FEMSTER: An object oriented class library of discrete differential forms

摘要

The equations of electromagnetics can be simply and elegantly cast in the language of differential geometry, more precisely in terms of differential forms or p-forms [1], [2], [3]. In this geometrical setting, the fundamental conservation laws are not obscured by the details of coordinate system dependent notation; and, the governing equations can be reformulated in a more compact and clear way using well known differential operators of the exterior algebra such as the exterior derivative, the wedge product, and the Hodge star operator. In this context, a natural framework for the modeling of physical quantities is also provided. For example, the electric potentials can be represented by 0-forms; electric and magnetic fields by 1-forms; electric and magnetic fluxes by 2-forms; and. scalar charge density by 3-forms.
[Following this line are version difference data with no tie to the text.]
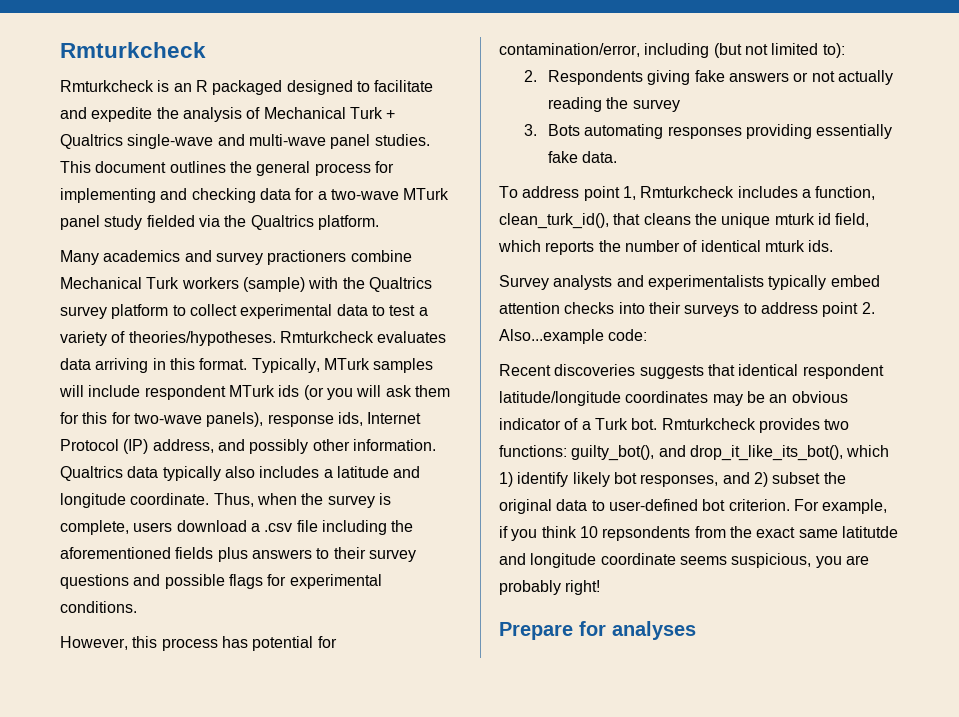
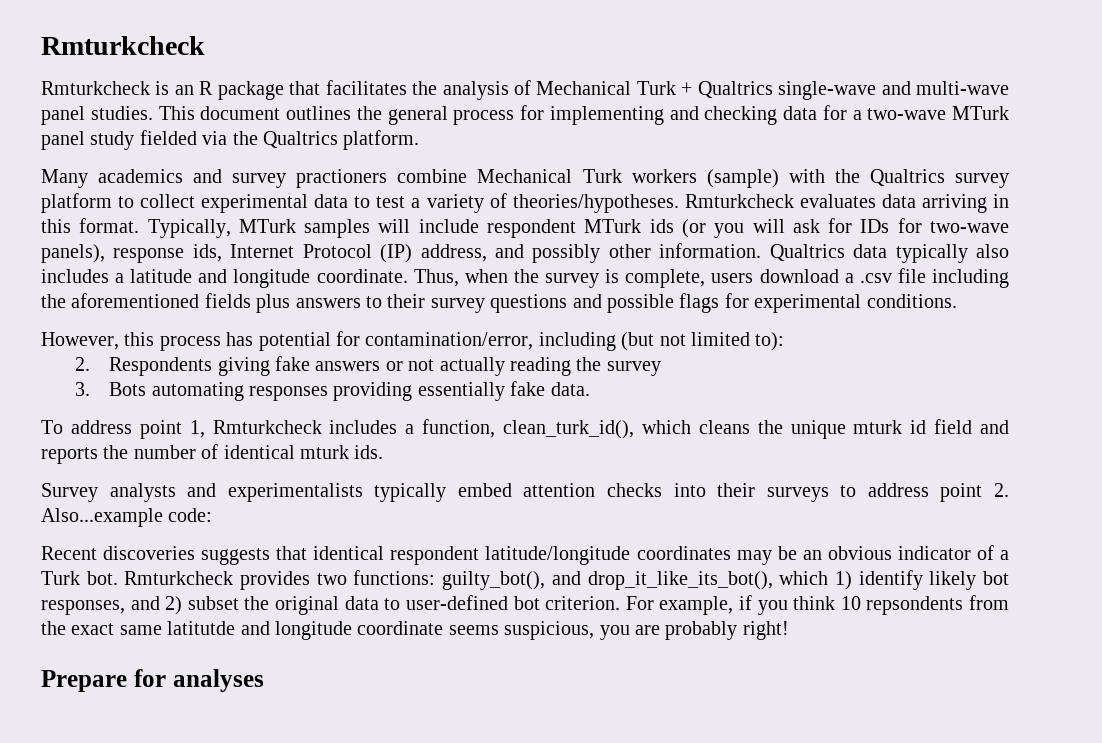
- Rmturkcheck is an R packaged designed to facilitate and expedite the analysis of Mechanical Turk + Qualtrics single-wave and multi-wave panel studies.
+ Rmturkcheck is an R package that facilitates the analysis of Mechanical Turk + Qualtrics single-wave and multi-wave panel studies.
- Typically, MTurk samples will include respondent MTurk ids (or you will ask them for this for two-wave panels), response ids, Internet Protocol (IP) address, and possibly other information.
+ Typically, MTurk samples will include respondent MTurk ids (or you will ask for IDs for two-wave panels), response ids, Internet Protocol (IP) address, and possibly other information.
- To address point 1, Rmturkcheck includes a function, clean_turk_id(), that cleans the unique mturk id field, which reports the number of identical mturk ids.
+ To address point 1, Rmturkcheck includes a function, clean_turk_id(), which cleans the unique mturk id field and reports the number of identical mturk ids.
Our primary motivation for the development of FEMSTER was the need for a common fi-nite element framework for electrostatics, magnetostatics, eddy current problems, Helmholtz equation, time-dependent Maxwell equations, etc. Recently, Hiptmair [4], motivated by the theory of exterior algebra of differential forms, presented a unified mathematical frame-work for the construction of conforming finite element spaces. Remarkably, both H(curl) and H(div) conforming finite element spaces and the definition of their degrees of free-dom and interpolation operators can be derived within this framework. Given a physical law expressed in the language of differential forms, it is quite straightforward to discretize the problem using our class library. Our second motivation was the need for high-order discretization which can reduce the mesh size, memory usage, and CPU time required to achieve a prescribed error tolerance. This is particularly true for electrically large problems due to numerical dispersion. The FEMSTER library contains implementations of finite element basis functions of arbitrary order. These implementations include both uniform and non-uniform interpolatory bases, the latter providing significantly improved numerical stability as the order is increased.